More rural areas are served by stationary providers. Their business model is more like that of conventional car-hire firms. The two biggest, Stadtmobil and Cambio, both emerged from the environmentalist movement. Their aim was to cut car traffic, not necessarily to make big profits. Their fleets are operated by limited companies or corporations in the individual towns. “They are not huge cash cows,” says Weigele. But making a quick profit was not the primary goal of the free-floating providers, either. They were initially out to establish themselves in the market, gather data on consumer behaviour and wait for the future of mobility to arrive, the future everybody is talking about. So the big concerns kept their subsidiaries afloat. DriveNow leases its cars from BMW for one or two years. They come fitted with the necessary hardware and software “on standard market terms”, says Hofelich.

Data can be valuable. Companies love transparent customers and those who access car-sharing providers through their mobile phone reveal a lot about their driving conduct. Hofelich puts it cautiously: “In order to analyse the data, the main thing is to ask the right questions. Otherwise the data is not much use.” They are still searching for a lot of those right questions. But all car share companies say they are not going to sell the data. The motor manufacturers also see their car-sharing vehicles as a way of promoting electric mobility. Ten percent of the fleet is electric, which is about 130 times the average ratio for cars in Germany. The two top dogs, Daimler and BMW, have at least managed to practically corner the market. “New suppliers now find it extremely difficult to get a footing,” says Harry Wagner, professor for automotive and mobility management at the Technical University in Ingolstadt, Bavaria. “Especially if they lack experience in the mobility sector and have no infrastructure.”

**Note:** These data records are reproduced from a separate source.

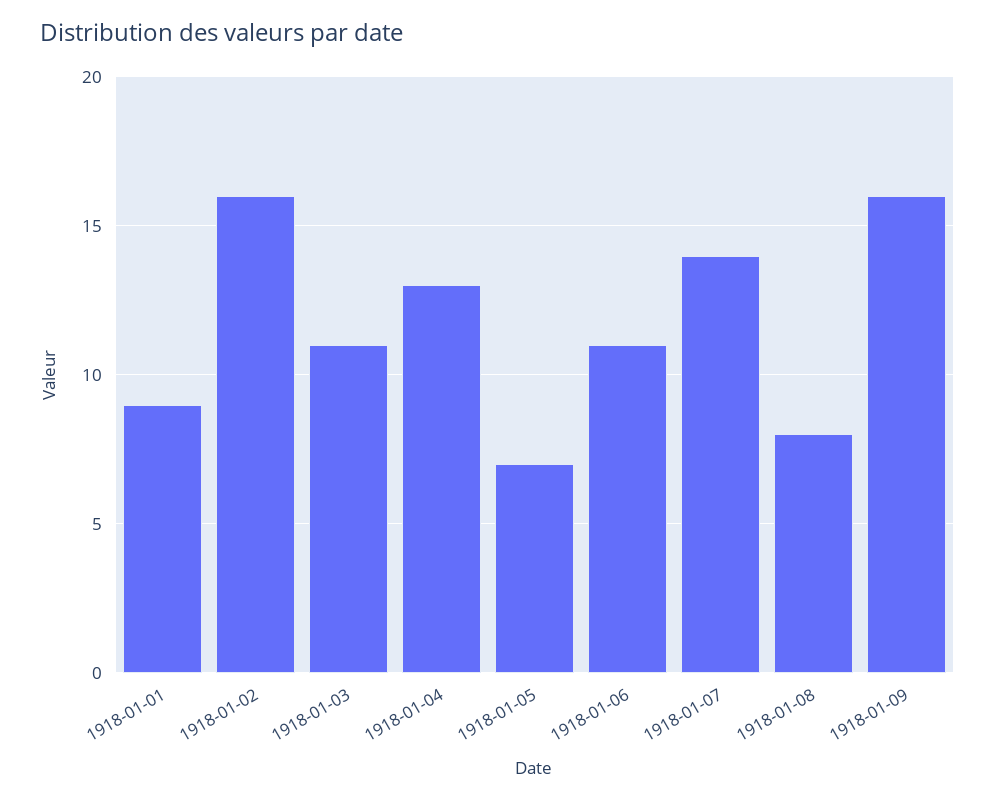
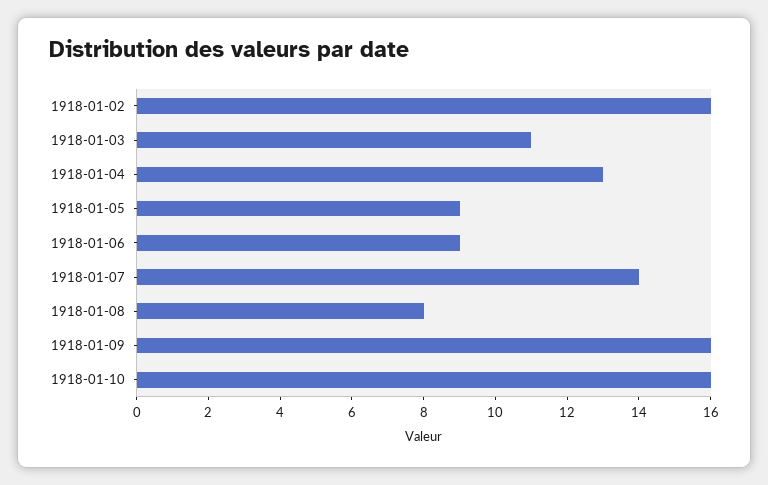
1918-01-01: 9 -> none
1918-01-05: 7 -> 9
1918-01-06: 11 -> 9
1918-01-10: none -> 16

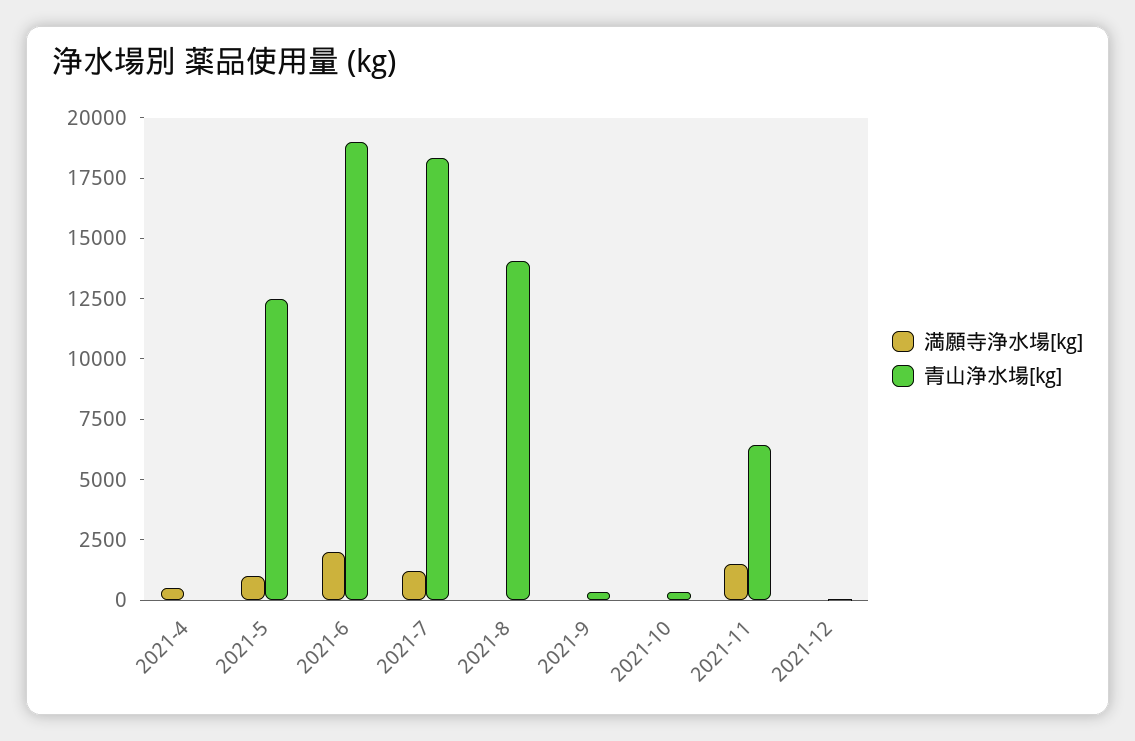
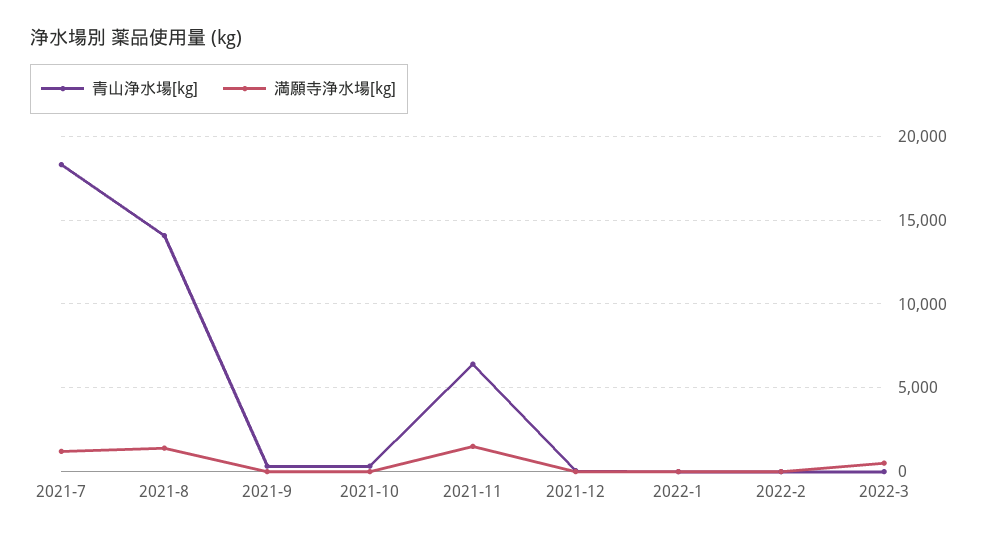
満願寺浄水場[kg], 2021-4: 500 -> none
青山浄水場[kg], 2021-4: 0 -> none
満願寺浄水場[kg], 2021-5: 1000 -> none
青山浄水場[kg], 2021-5: 12500 -> none
満願寺浄水場[kg], 2021-6: 2000 -> none
青山浄水場[kg], 2021-6: 19000 -> none
満願寺浄水場[kg], 2021-8: 0 -> 1500
青山浄水場[kg], 2022-1: none -> 0
満願寺浄水場[kg], 2022-1: none -> 0
青山浄水場[kg], 2022-2: none -> 0
満願寺浄水場[kg], 2022-2: none -> 0
青山浄水場[kg], 2022-3: none -> 0
満願寺浄水場[kg], 2022-3: none -> 500

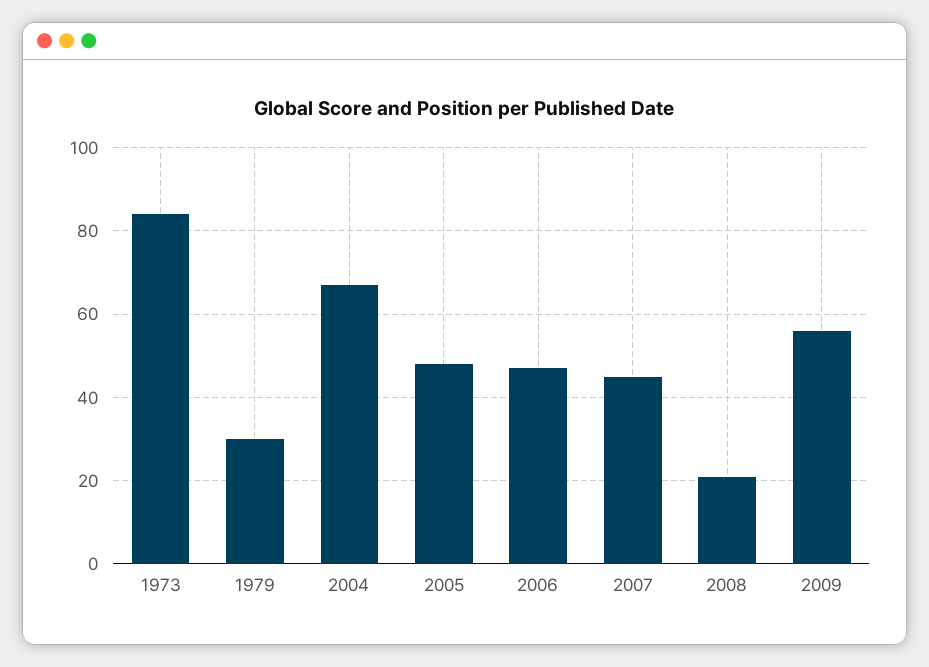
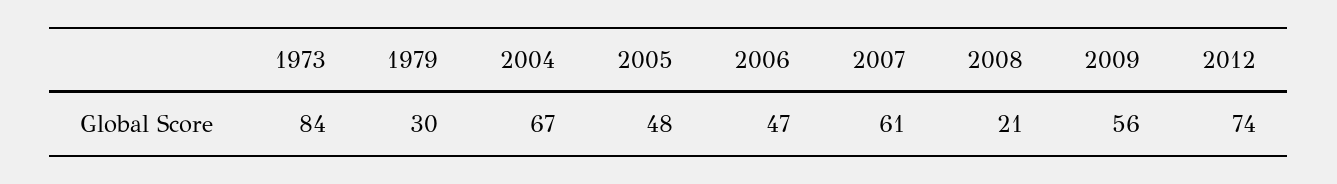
2007: 45 -> 61
2012: none -> 74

A prominent victim of the tough competition was the stationary provider CiteeCar, which went bankrupt in 2016 when the investor was not prepared to inject any more capital into the struggling business. Citroën’s free-floater Multicity capitulated at the end of 2017, blaming inadequate infrastructure for recharging electric cars. Its fleet was largely electric. DriveNow and Car2Go have recently announced they are to merge. Customers may only have to visit one platform, the fleet would be expanded and could be distributed better. But interviewed before the announcement, Hofelich did not wish to comment on the rumours. “In the next few years car-sharing is likely to get cheaper,” was all he would say.
Even so, if the service is to develop into a really lucrative business, there has to be greater public acceptance, and private car ownership has to become less attractive. Driving bans in congested town centres - a prospect currently in the news – might play a role. In 2017 in a new car-sharing law came into force in Germany. It allows cities and municipalities to designate special free parking for share cars. A higher proportion of shared cars would mean fewer cars in total in Germany but not much less motorised traffic on the roads. But at least the parking problem would be eased and the roads would have fewer drivers searching for somewhere to park.